*** SOURCE DATA ***

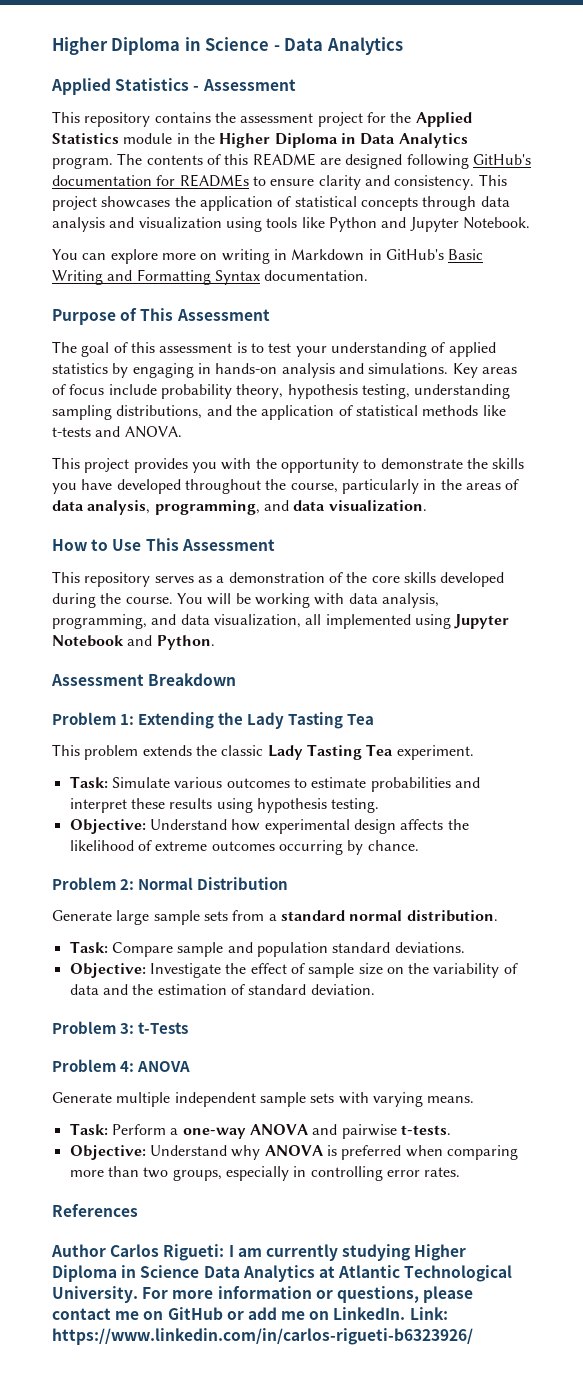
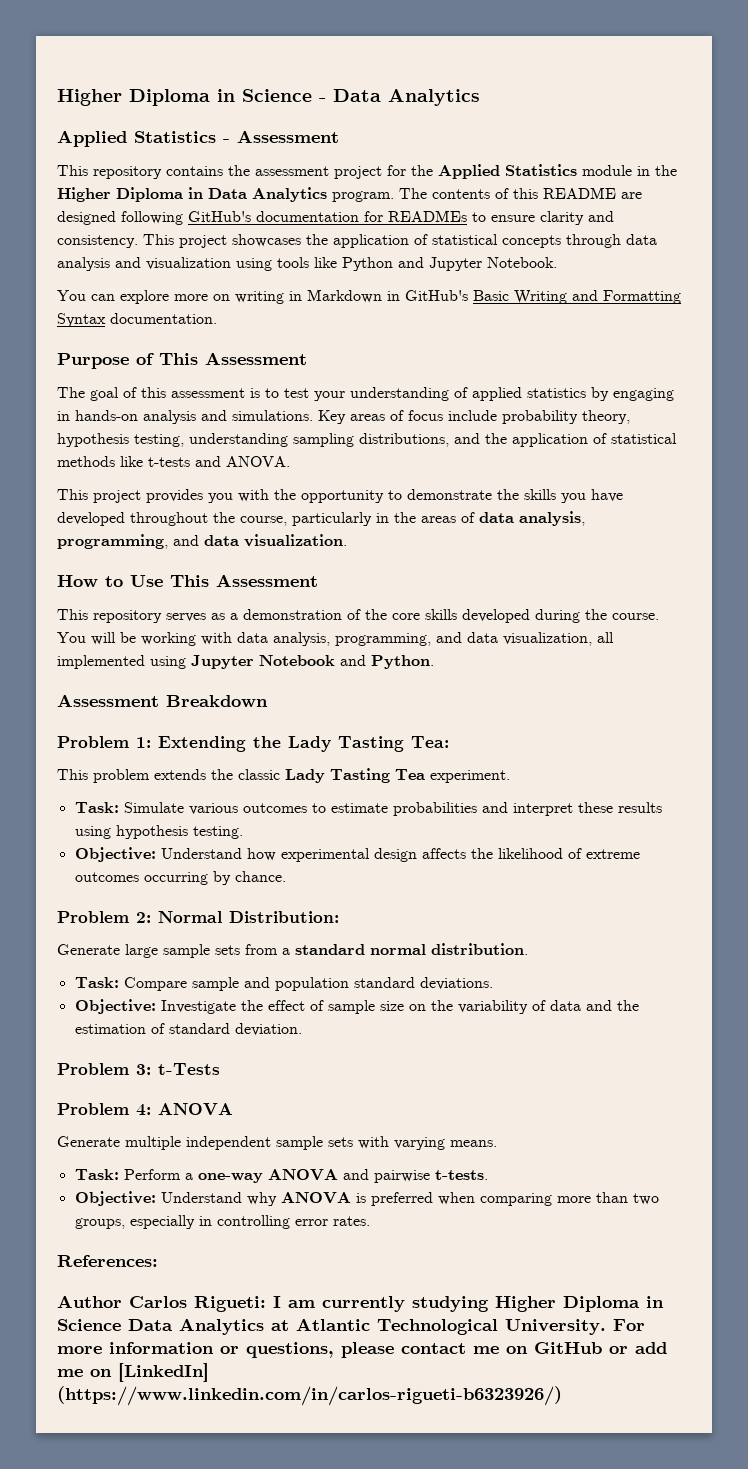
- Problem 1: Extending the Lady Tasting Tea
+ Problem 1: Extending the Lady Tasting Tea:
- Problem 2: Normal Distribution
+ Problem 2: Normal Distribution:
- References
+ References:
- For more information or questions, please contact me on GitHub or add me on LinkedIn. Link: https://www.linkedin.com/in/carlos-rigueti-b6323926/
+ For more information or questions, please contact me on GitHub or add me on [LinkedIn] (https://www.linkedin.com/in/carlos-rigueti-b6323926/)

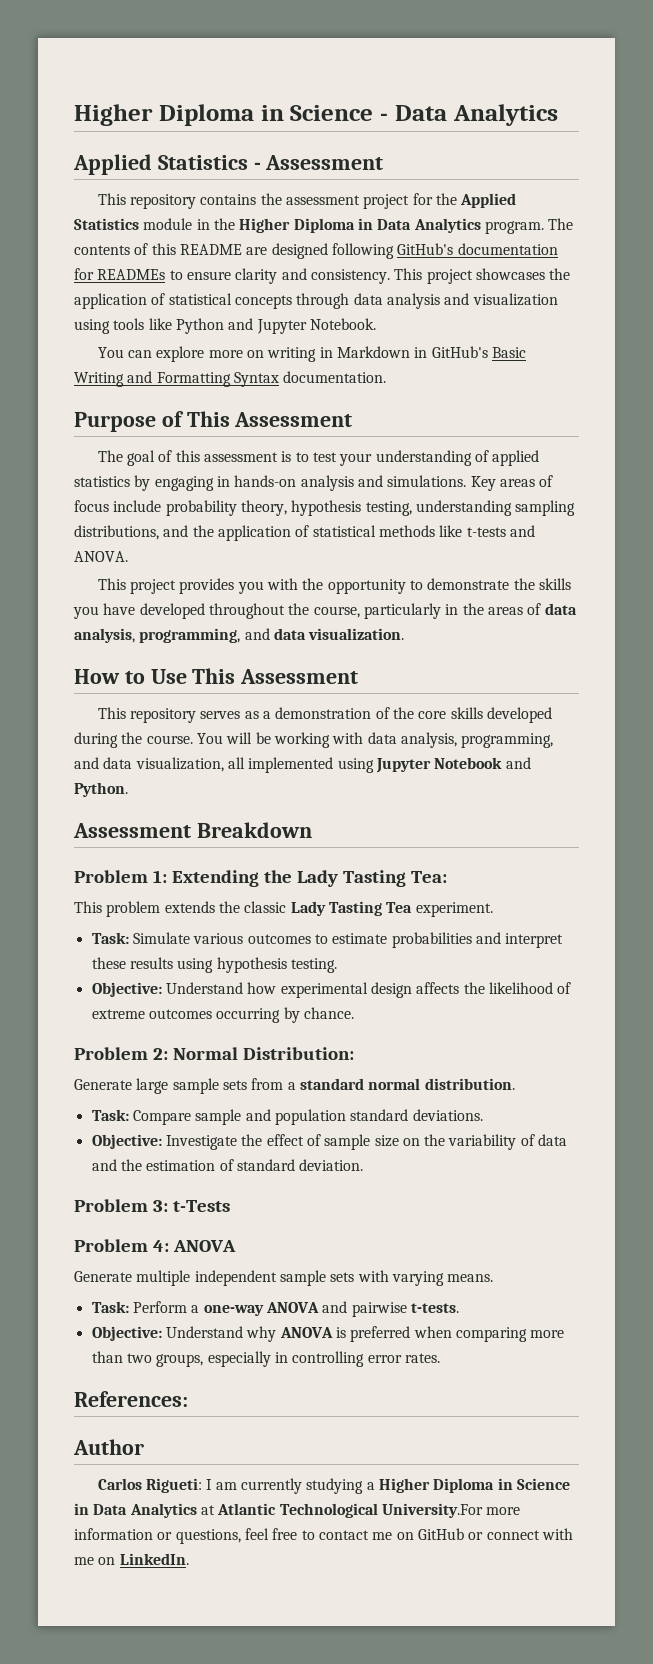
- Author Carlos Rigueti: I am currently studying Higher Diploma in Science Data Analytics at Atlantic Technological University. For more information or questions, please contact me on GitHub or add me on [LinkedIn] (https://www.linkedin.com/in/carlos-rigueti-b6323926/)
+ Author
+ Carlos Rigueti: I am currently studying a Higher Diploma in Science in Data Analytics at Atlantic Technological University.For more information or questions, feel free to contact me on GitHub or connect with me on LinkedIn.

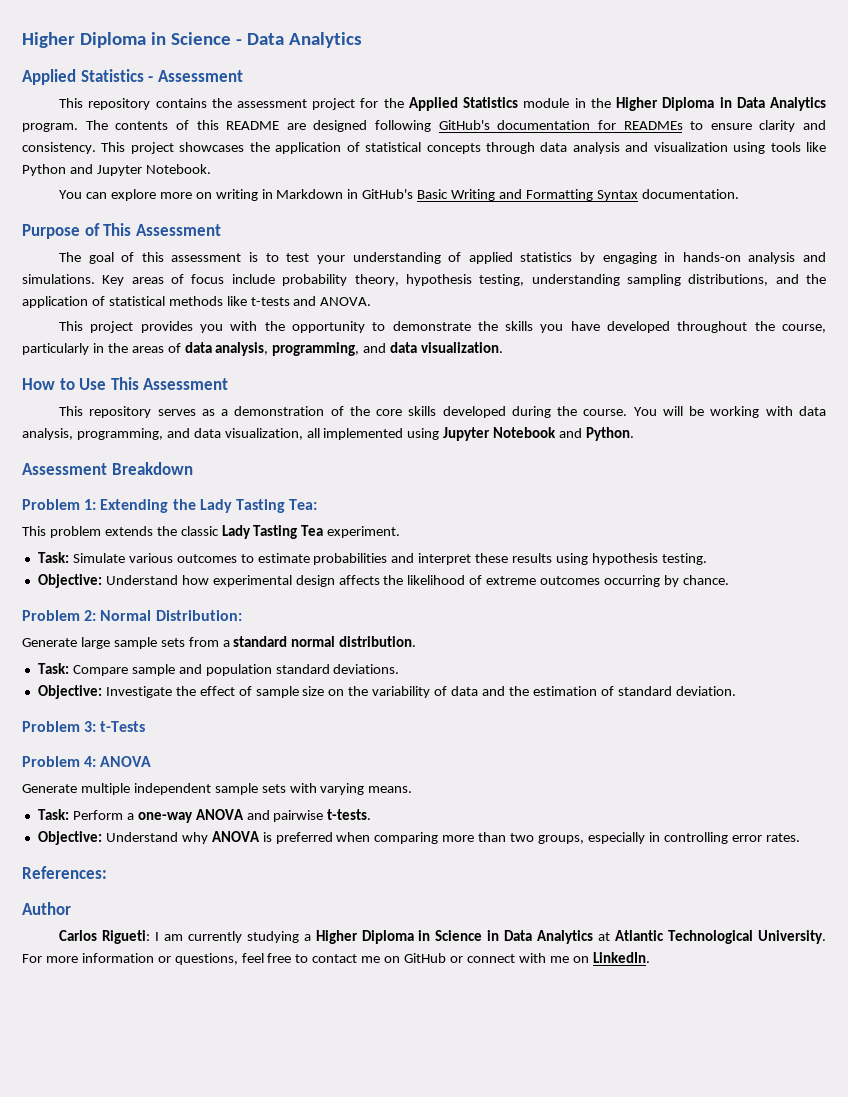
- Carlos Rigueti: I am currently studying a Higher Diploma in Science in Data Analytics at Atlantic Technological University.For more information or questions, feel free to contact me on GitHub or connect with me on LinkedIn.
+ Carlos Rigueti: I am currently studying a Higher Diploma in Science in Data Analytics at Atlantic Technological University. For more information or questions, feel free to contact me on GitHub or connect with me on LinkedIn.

*** End of SOURCE DATA ***
*** SOURCE DATA ***

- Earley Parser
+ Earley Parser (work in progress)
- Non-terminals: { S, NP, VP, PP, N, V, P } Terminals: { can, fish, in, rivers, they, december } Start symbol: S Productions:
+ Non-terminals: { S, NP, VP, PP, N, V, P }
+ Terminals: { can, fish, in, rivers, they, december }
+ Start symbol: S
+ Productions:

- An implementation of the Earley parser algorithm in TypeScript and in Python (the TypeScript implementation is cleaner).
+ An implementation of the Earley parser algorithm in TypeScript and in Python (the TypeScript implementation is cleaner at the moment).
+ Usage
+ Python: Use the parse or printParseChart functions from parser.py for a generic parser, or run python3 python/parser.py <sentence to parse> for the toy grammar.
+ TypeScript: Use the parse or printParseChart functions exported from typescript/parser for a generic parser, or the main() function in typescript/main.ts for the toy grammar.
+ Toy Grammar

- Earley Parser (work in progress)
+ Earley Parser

*** End of SOURCE DATA ***

Take the material above from the line bearing "- Problem 1: Extending the Lady Tasting Tea" through the line bearing "University. For more information or questions, feel" and write it out exactly, both end lines included. Pictures stay out.

- Problem 1: Extending the Lady Tasting Tea
+ Problem 1: Extending the Lady Tasting Tea:
- Problem 2: Normal Distribution
+ Problem 2: Normal Distribution:
- References
+ References:
- For more information or questions, please contact me on GitHub or add me on LinkedIn. Link: https://www.linkedin.com/in/carlos-rigueti-b6323926/
+ For more information or questions, please contact me on GitHub or add me on [LinkedIn] (https://www.linkedin.com/in/carlos-rigueti-b6323926/)

- Author Carlos Rigueti: I am currently studying Higher Diploma in Science Data Analytics at Atlantic Technological University. For more information or questions, please contact me on GitHub or add me on [LinkedIn] (https://www.linkedin.com/in/carlos-rigueti-b6323926/)
+ Author
+ Carlos Rigueti: I am currently studying a Higher Diploma in Science in Data Analytics at Atlantic Technological University.For more information or questions, feel free to contact me on GitHub or connect with me on LinkedIn.

- Carlos Rigueti: I am currently studying a Higher Diploma in Science in Data Analytics at Atlantic Technological University.For more information or questions, feel free to contact me on GitHub or connect with me on LinkedIn.
+ Carlos Rigueti: I am currently studying a Higher Diploma in Science in Data Analytics at Atlantic Technological University. For more information or questions, feel free to contact me on GitHub or connect with me on LinkedIn.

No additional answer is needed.